Two-component Gaussian mixture model for quantile estimation.

Fits a two-Gaussian mixture to a 1-D array of non-negative values and exposes component-specific quantile queries. Used internally by conf_int() for both variance-floor estimation (from raw standard errors) and practical-significance margin estimation (from point estimates).

When the number of samples is below min_samples, a robust fallback (median + MAD) is used instead of the full EM algorithm.

Parameters:

n_components (int, default=2) – Number of Gaussian components. Fixed at 2 in the current design.
random_state (int, default=0) – Random seed forwarded to sklearn.mixture.GaussianMixture.
min_samples (int, default=10) – Minimum number of samples required to attempt GMM fitting; below this threshold the robust fallback is used.

means\_

Component means after fitting.

Type:: np.ndarray of shape (2,)

stds\_

Component standard deviations after fitting.

Type:: np.ndarray of shape (2,)

weights\_

Component mixing weights after fitting.

Type:: np.ndarray of shape (2,)

gmm\_

Fitted sklearn GMM object; None when the robust fallback was used.

Type:: GaussianMixture or None

method_used\_

Either 'gmm' or 'robust', indicating which fitting path ran.

Type:: str

Examples

>>> import numpy as np
>>> from fdfi.utils import TwoComponentMixture
>>> rng = np.random.default_rng(0)
>>> se = np.abs(rng.normal(0.1, 0.05, size=100))
>>> mix = TwoComponentMixture().fit(se)
>>> floor = mix.quantile(0.95, component="smaller")
>>> print(f"variance floor: {floor:.4f}")

n_components: int = 2

random_state: int = 0

min_samples: int = 10

means_: ndarray = None

stds_: ndarray = None

weights_: ndarray = None

gmm_: object = None

method_used_: str = None

fit(x)[source]

Fit the two-component mixture to data.

Parameters:: x (np.ndarray) – 1-D array of values to fit. Multi-dimensional arrays are flattened automatically.
Returns:: self – The fitted instance (enables method chaining).
Return type:: TwoComponentMixture

quantile(q, component='larger')[source]

Return the q-th quantile of one mixture component.

Parameters:

q (float) – Quantile level in (0, 1).
component ({'larger', 'smaller'}, default='larger') – Which component to use. 'larger' selects the component with the higher mean (typically the signal component); 'smaller' selects the component with the lower mean (noise / floor).

Returns:

The requested quantile value.

Return type:

float

Raises:

ValueError – If fit() has not been called yet.

plot(x, ax=None, **kwargs)[source]

Plot a histogram of the data overlaid with the fitted component PDFs.

Parameters:

x (np.ndarray) – Original data values (used for the histogram).
ax (matplotlib.axes.Axes, optional) – Axes to draw on.
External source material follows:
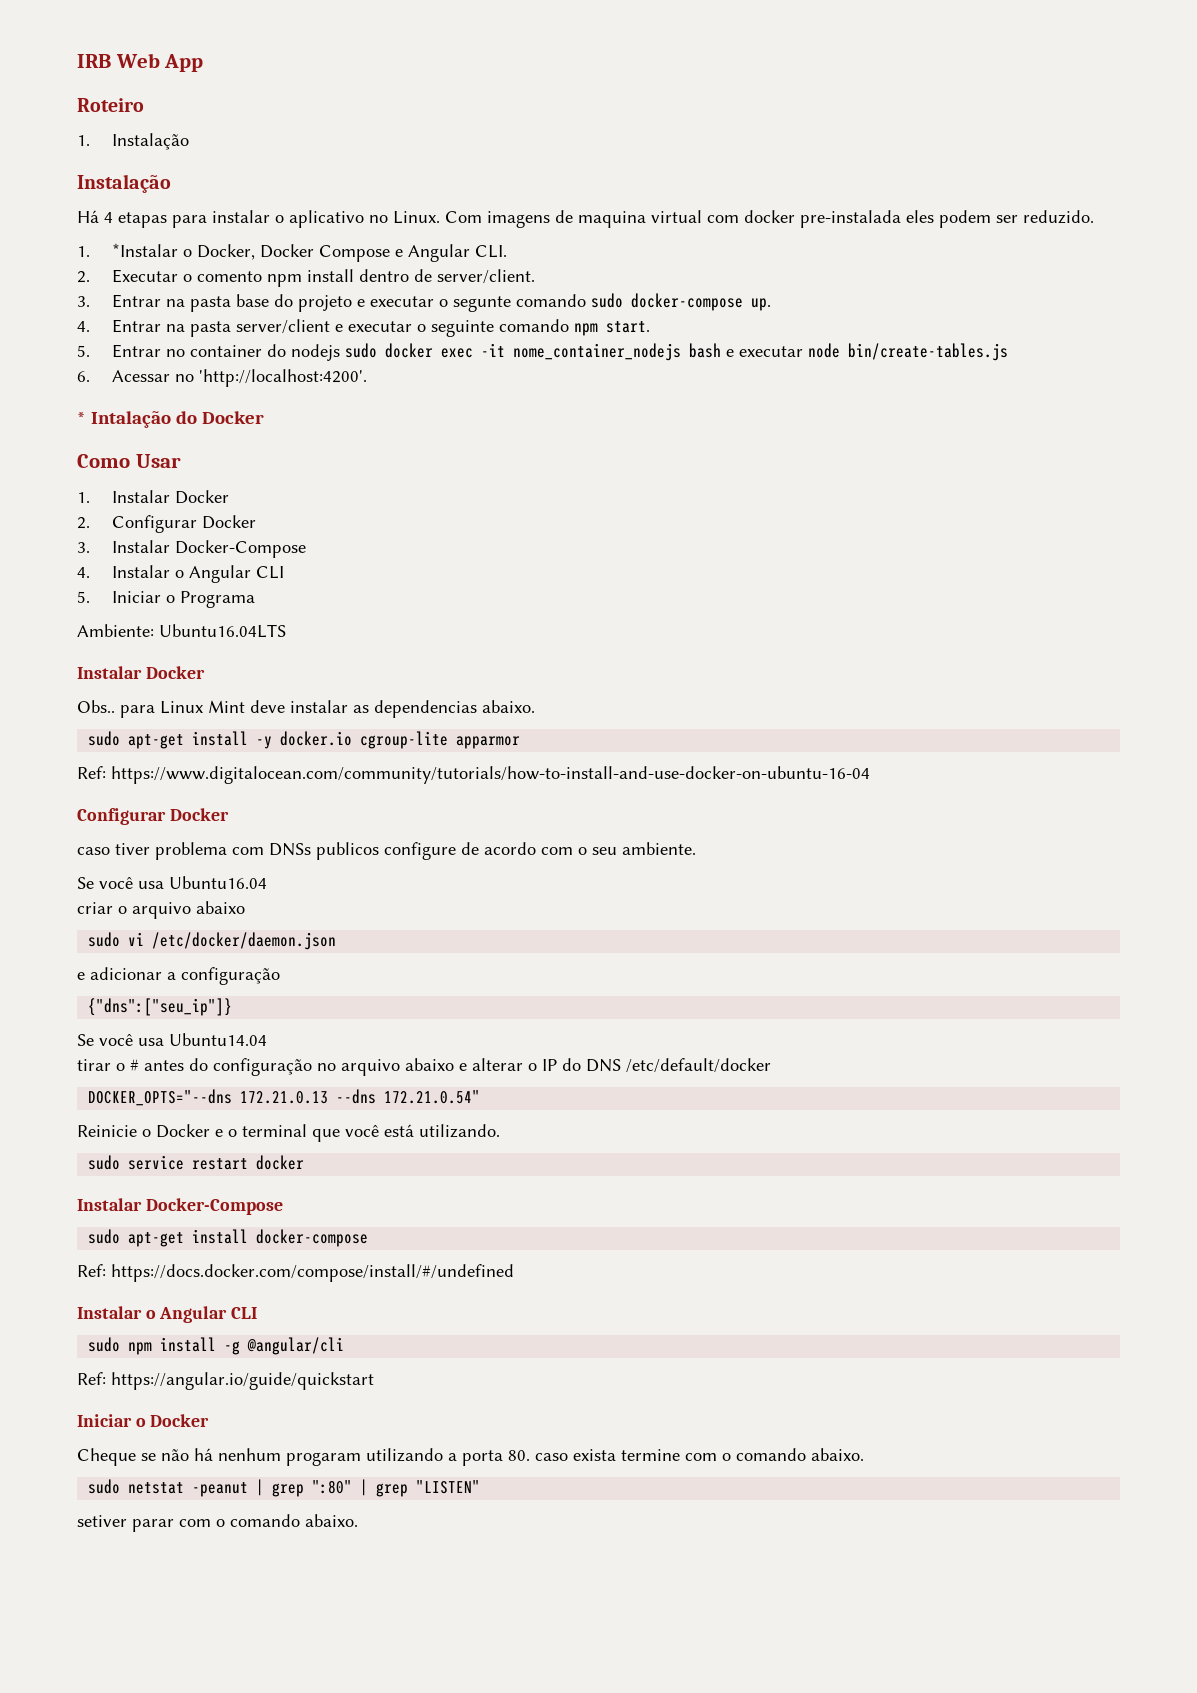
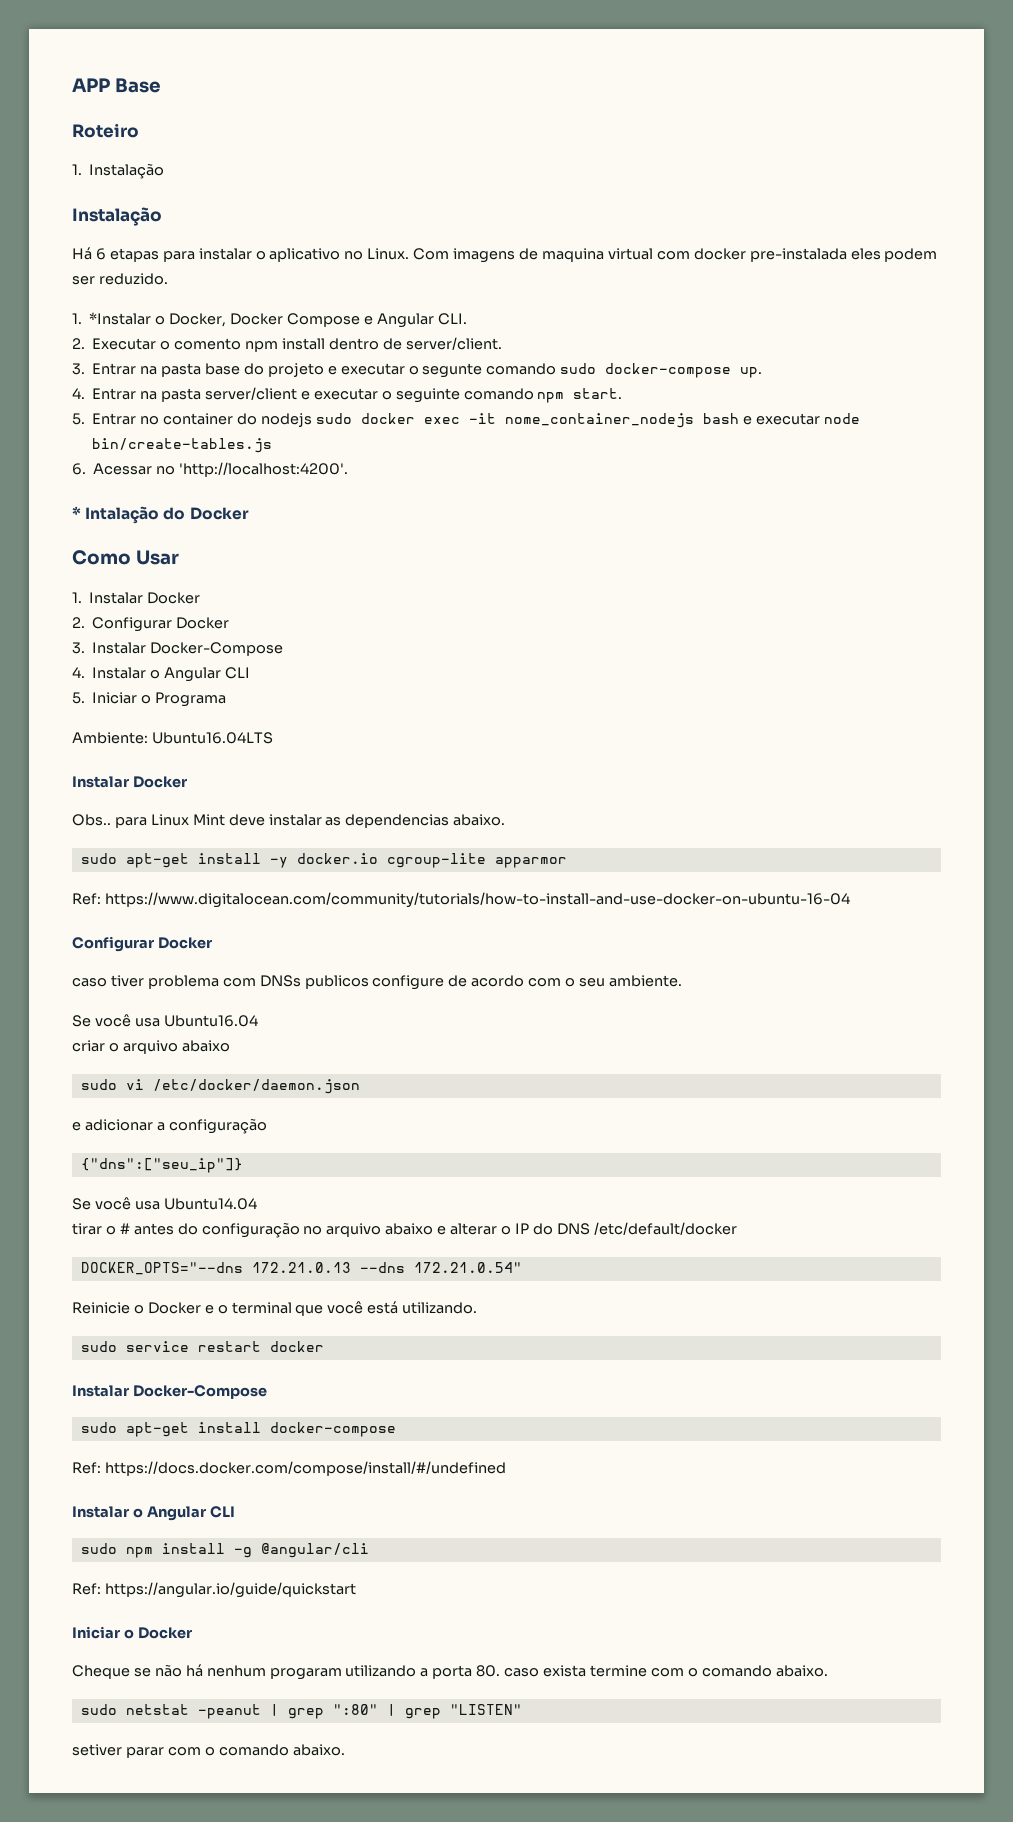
[77,53,204,72] IRB Web App -> [72,78,161,93] APP Base
[104,212,113,223] 4 -> [95,248,106,260] 6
A new figure is created when None.
**kwargs – Additional keyword arguments forwarded to matplotlib.axes.Axes.hist().

Returns:

ax – The axes containing the plot.

Return type:

matplotlib.axes.Axes

__init__(n_components=2, random_state=0, min_samples=10)

Parameters:

n_components (int)
random_state (int)
min_samples (int)

Return type:

None

Latent Independence (dCor)

fdfi.utils.compute_latent_independence(Z, subset_size=None)[source]

Compute pairwise distance correlation (dCor) between latent dimensions.

Lower off-diagonal values indicate greater independence of latent factors.

Parameters:

Z (np.ndarray) – Latent representations. Shape (n_samples, n_latent_dims).
subset_size (int, optional) – If provided and n_samples > subset_size, randomly subsample for efficiency.

Returns:

dcor_matrix (np.ndarray) – Pairwise distance correlation matrix. Shape (d, d).
median_dcor (float) – Median of off-diagonal entries as a single independence score.

Return type:

Tuple[ndarray, float]

Maximum Mean Discrepancy

fdfi.utils.compute_mmd(X_real, X_generated, sigma=1.0, subset_size=None)[source]

Compute Maximum Mean Discrepancy (MMD) with a Gaussian RBF kernel.

Measures distributional distance between real and generated data. Lower values indicate better fidelity.

Parameters:

X_real (np.ndarray) – Real data. Shape (n_real, n_features).
X_generated (np.ndarray) – Generated or reconstructed data. Shape (n_gen, n_features).
sigma (float, default=1.0) – Bandwidth for the Gaussian kernel.
subset_size (int, optional) – If provided, subsample each dataset to this size for efficiency.

Returns:

Non-negative MMD score.

Return type:

float

Feature Type Detection

fdfi.utils.detect_feature_types(X, categorical_threshold=10, feature_types=None)[source]

Auto-detect feature types from data.

Classifies each column of X as 'binary', 'categorical', or 'continuous' based on the number of unique values and whether they are integer-like.

Parameters:

X (np.ndarray of shape (n_samples, n_features)) – Input feature matrix.
categorical_threshold (int, default=10) – Features with at most this many unique values are considered categorical (provided they are integer-like); features with exactly 2 unique values are always classified as binary.
feature_types (np.ndarray of shape (n_features,), optional) – Pre-specified type labels ('binary', 'categorical', 'continuous') for each feature. When provided, auto-detection is skipped and this array is used directly.

Returns:

Dictionary with the following keys:

'binary'list of int: Column indices of binary features.
'categorical'list of int: Column indices of categorical features.
'continuous'list of int: Column indices of continuous features.
'types'np.ndarray of shape (n_features,): Per-feature type label strings.
'ranges'np.ndarray of shape (n_features,): Per-feature value range (used for Gower distance normalisation); always 1.0 for binary/categorical features.

Return type:

dict

Raises:

ValueError – If feature_types is provided but its length does not match the number of features.

Gower Distance

fdfi.utils.gower_cost_matrix(X, Z, feature_types, feature_ranges, feature_weights=None)[source]

Compute the Gower distance matrix between two sets of mixed-type samples.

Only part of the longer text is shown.